Opening such a PDF can make my MacBook unusable for minutes!

How is that possible?

It was only this one pdf file open and I just had opened Preview.app.

(I’m using a MacBook 13" white, 2,16 GHz Processor and the maximum of 3 GB RAM)

I often have performance problems when opening or viewing the PDFs created from scanned pages and OCRed with DT Pro Office.
I have lots of them and the performance of Preview.app, Skim.app and DTPro Office itself is quite poor when working with them.

Does anybody have a similar problem and a solution?


File information says:
Version: 1.3
Pages: 4
Image size: 2551x3147
Created by: DEVONthink Pro 2.0.3 OCRPlugin 2.0
Coding Software: Mac OS X 10.6.3 Quartz PDFContext


edit:

I’ve found the original scanned pdf (without OCR).

It is 8,1 MB in size,
Coding software: iText 1.4.9 (by lowagie.com - I don’t remember, how I created it from the scanned original)

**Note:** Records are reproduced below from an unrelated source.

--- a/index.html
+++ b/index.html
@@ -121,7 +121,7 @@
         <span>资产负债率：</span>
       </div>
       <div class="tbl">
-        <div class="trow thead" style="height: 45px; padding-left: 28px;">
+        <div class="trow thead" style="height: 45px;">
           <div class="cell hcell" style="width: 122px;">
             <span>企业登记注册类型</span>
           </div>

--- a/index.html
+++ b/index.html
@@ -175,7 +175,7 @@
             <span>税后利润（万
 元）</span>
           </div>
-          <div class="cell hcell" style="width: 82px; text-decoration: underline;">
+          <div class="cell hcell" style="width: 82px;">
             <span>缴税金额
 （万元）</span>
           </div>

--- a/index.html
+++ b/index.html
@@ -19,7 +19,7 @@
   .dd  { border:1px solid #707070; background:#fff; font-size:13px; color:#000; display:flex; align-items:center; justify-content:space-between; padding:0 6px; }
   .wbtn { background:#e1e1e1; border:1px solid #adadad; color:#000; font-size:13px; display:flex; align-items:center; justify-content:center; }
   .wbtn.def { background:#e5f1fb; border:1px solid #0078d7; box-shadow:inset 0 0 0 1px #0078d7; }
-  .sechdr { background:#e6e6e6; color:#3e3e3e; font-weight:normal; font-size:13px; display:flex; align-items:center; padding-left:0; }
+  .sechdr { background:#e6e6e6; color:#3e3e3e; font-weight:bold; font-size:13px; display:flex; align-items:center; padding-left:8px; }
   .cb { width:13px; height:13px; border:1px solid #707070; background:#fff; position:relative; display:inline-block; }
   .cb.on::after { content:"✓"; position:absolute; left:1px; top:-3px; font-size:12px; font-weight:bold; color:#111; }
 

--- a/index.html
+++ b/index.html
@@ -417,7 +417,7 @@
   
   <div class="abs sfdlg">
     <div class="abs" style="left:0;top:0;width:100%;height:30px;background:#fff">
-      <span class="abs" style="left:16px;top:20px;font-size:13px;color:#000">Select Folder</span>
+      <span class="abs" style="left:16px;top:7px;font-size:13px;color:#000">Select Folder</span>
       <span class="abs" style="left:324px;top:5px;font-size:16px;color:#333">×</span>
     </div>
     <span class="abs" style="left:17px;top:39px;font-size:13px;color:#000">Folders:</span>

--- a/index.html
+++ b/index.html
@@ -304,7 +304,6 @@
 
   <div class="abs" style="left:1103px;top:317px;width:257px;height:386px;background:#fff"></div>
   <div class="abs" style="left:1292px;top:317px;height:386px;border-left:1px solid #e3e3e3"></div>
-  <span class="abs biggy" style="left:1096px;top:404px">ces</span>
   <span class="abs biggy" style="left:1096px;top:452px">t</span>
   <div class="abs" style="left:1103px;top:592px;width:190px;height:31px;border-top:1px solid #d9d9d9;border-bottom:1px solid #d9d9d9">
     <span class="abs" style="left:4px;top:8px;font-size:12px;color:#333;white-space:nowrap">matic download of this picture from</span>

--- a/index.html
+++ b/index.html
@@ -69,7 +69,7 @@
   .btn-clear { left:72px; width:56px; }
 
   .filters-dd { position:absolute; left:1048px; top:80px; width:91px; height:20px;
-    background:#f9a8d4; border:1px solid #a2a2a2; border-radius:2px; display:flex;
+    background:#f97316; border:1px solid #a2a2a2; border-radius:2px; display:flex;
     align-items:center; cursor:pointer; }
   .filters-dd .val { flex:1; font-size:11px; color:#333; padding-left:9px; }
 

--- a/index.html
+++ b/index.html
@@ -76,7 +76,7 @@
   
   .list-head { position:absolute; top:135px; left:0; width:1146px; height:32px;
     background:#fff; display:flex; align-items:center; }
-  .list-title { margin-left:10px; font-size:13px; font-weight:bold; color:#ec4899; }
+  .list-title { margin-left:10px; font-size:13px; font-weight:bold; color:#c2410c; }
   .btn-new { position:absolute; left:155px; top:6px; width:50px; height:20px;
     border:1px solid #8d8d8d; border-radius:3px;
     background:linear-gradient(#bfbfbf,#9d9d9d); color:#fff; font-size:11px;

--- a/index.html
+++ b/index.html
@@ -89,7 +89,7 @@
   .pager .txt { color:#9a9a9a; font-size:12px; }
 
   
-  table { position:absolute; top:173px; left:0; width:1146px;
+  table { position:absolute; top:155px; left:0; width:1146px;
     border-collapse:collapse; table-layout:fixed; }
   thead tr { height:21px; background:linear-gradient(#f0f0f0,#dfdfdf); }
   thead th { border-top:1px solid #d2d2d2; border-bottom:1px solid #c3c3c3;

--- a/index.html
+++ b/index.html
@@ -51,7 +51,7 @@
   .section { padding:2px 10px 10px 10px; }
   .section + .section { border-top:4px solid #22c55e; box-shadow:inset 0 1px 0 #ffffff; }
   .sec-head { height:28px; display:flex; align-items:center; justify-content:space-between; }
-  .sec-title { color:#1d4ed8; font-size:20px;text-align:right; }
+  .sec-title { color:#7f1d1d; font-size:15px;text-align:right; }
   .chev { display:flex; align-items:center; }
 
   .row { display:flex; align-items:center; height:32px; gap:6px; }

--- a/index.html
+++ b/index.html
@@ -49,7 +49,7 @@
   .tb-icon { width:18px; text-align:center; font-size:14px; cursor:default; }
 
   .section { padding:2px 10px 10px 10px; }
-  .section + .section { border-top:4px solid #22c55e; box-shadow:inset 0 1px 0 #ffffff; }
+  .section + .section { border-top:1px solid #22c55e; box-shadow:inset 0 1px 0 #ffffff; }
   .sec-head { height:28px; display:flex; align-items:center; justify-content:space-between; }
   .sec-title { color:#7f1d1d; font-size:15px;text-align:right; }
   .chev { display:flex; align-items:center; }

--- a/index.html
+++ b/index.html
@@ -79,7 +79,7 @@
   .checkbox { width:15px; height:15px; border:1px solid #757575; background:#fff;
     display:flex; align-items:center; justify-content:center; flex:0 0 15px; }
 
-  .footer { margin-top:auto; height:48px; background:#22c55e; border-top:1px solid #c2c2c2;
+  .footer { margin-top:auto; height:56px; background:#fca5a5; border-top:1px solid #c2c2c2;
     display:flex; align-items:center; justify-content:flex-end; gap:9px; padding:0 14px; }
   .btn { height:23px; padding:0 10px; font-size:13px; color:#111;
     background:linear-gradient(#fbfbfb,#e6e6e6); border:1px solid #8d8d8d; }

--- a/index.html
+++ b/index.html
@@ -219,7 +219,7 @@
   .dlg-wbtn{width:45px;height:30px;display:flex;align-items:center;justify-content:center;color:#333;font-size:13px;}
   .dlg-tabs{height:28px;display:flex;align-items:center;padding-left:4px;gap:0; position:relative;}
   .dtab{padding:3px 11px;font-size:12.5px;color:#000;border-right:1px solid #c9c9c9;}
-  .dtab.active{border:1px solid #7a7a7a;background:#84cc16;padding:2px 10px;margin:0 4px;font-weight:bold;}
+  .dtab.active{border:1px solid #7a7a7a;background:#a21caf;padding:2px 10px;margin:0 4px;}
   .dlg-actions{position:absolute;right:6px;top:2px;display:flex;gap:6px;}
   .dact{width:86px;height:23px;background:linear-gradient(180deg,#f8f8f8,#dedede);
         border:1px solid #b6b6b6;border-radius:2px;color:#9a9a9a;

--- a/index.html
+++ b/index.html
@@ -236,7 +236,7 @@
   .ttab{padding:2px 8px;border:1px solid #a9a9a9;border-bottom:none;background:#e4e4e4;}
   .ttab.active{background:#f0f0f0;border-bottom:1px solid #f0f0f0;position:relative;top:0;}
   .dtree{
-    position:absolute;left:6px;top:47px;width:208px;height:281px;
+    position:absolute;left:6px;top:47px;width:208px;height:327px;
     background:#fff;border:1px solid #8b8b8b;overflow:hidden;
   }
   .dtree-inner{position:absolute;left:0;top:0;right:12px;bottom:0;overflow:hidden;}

It can be opened with preview.app without a problem, and then physical memory needed is 99 MB

It’s not just the size of the PDF. I’ve got a book in one of my databases that takes 159.9 MB for 421 pages. It opens instantly in my database or in Preview, on my MacBook Air with 4 GB RAM, running under OS X 10.6.7. (Yes, the Air has an SSD instead of a rotating hard drive, but it’s not infinitely faster.)

What are your settings in DTPO Preferences > OCR? I use the default 150 dpi and 50% image quality most of the time, and my searchable PDFs are much smaller than yours. I’ve got lots of 4-page documents that are under 1 MB in size. If the original scan quality was sharp and with good black/white contrast, the searchable PDFs are very readable.

And for items such as receipts or other documents that would be OK in FAX view/print quality I use 96 dpi and 50% image quality, resulting in searchable PDFs that are significantly smaller than the original scan.

Hi Bill,

thanks for your answer!

It’s quite a long time ago that I OCRed those pdfs, but I think I did not let DTPro change the size of the scans because I feared that the quality of graphics (diagrams) could be too bad.

Maybe that was not the best option, as it extremely increased disk usage of my database.
I now used a Quartz Filter for some of the PDFs to reduce file size by decreasing the resolution and by JPG compression with Preview.app (see here: discussions.apple.com/thread/12 … 0&tstart=0).

So does anyone have an idea what could be wrong with this PDF and how I could fix it?

When a page is re-rasterized to create the image layer after OCR, it is affected by the settings for dpi and image quality in Preferences > OCR.

Graphics, including pictures, are converted to JPEG images. If you have experimented with saving JPEG images at various quality settings, saving the JPEG at 50% rather than 100% quality will result in a very substantial reduction in file size, but in most cases the 50% quality image isn’t “too bad”. For graphic such as charts with small text in the image, you might try boosting image quality, for example, to 75% or 80%.

In some cases a PDF that seems quirky can be made more usable by opening it in Preview (or Acrobat) and using Save As to make a copy. If this is one within the database and you are using DT Pro or Pro Office, save the copy to the ‘Inbox’ place in the Finder, which will send it to your Global Inbox. Then, after testing the copy, if it is an improvement delete the original and file the copy into the original’s previous group location.

Hi Bill,

thank you. I tried that (saving it again with Preview), but with no success.
It still blocks my MacBook for minutes (until I force quit preview, as I can’t stand it…).

I just OCRed another PDF today and had the same problem:
extreme memory usage, MacBook paralyzed. :frowning:

Interestingly:
With Skim.app, I can open it and memory usage is reasonable,
if I open it with preview, rien ne va plus and if I select it in DevonThink (so that the first page is shown in another pane of the DT Pro window), DevonThink also gets very slow and I see the spinning beach ball some time.

Any ideas how to find out what makes those PDFs so difficult to display?

Martin